Milan is embracing progressive urban ideas. From the first skyscraper, the Torre Snia Viscosa, in 1937 to the postwar highrises of modern towers. The following projects examine the new buildings and towers that are taking shape in Milan. They also explore how these vertical developments fit into an ancient context. The projects, whether a hybridized vertical forest or a mixed-use redevelopment that explores the process, reveal the new heights of architectural design in Milan.

ALLIANZ Tower / Arata Isozaki + Andrea Maffei

The team decided that engaging in a dialogue would be more interesting than relying solely on one architect to design the entire complex. A large area required many architects to develop ideas for different buildings and materials. The modular system, which comprises six office floors and a thin extended plan, was chosen.

Cascina Merlata Residential Development / Mario Cucinella Architects

Mario Cucinella Architects’ project includes the construction of three residential towers within the Expo Village designed by Euromilano. This is part of the redevelopment Masterplan Cascina Merlata Milan. The three buildings north of the Masterplan were initially used as Expo Village and will be transformed into social housing apartments.

Studio Libeskind PWC Tower

The PWC Tower completes the CityLife master plan in Milan. It is located close to the grand central park. This building is one of three highrise commercial buildings. The tower is situated between Zaha Hadid Architects, Arata Isozaki & Associates, and Studio Libeskind, who won the 2004 competition together. The Libeskind Tower takes inspiration from the sphere and slopes towards its counterparts, the central park and below.

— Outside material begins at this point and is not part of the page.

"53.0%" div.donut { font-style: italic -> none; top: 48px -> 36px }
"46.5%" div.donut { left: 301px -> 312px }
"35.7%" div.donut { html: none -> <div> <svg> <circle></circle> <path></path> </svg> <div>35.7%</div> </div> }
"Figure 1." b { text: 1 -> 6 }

IULM_Milan / Atelier(s) Alfonso Femia

The three buildings that separate the building space have distinct but complementary functions. The tower is a way to express a strong presence and demonstrates resoluteness. The digital library, consultation areas, and archives are all located in the spiral staircase space of the tower. This is the memory and place of IULM’s initiatives and activities in fashion, film, and communication.

Generali Tower / Zaha Hadid Architects

The curvilinear geometry of the Generali Tower’s podium is defined by the centripetal force generated at the base of the tower from the staggered intersections of these three city axes. The centrifugal forces generated at the ground level are transferred vertically to the building by realigning the rhomboid floor plates.

Bosco Verticale / Boeri Studio

Il Bosco Verticale, the first ‘Vertical forest’ (il Bosco Verticale), was inaugurated on October 14, 2014, in Milan at Porta Nuova Isola as part of a larger renovation project by Hines Italy. Milan’s Vertical forest comprises two towers measuring 80 meters and 112 meters. It contains 480 trees of different sizes, 300 smaller trees, 11,000 perennials, covering plants, and 5,000 shrubs. Over a surface area of 1,500m2, the equivalent of 20,000m2 of undergrowth and forest.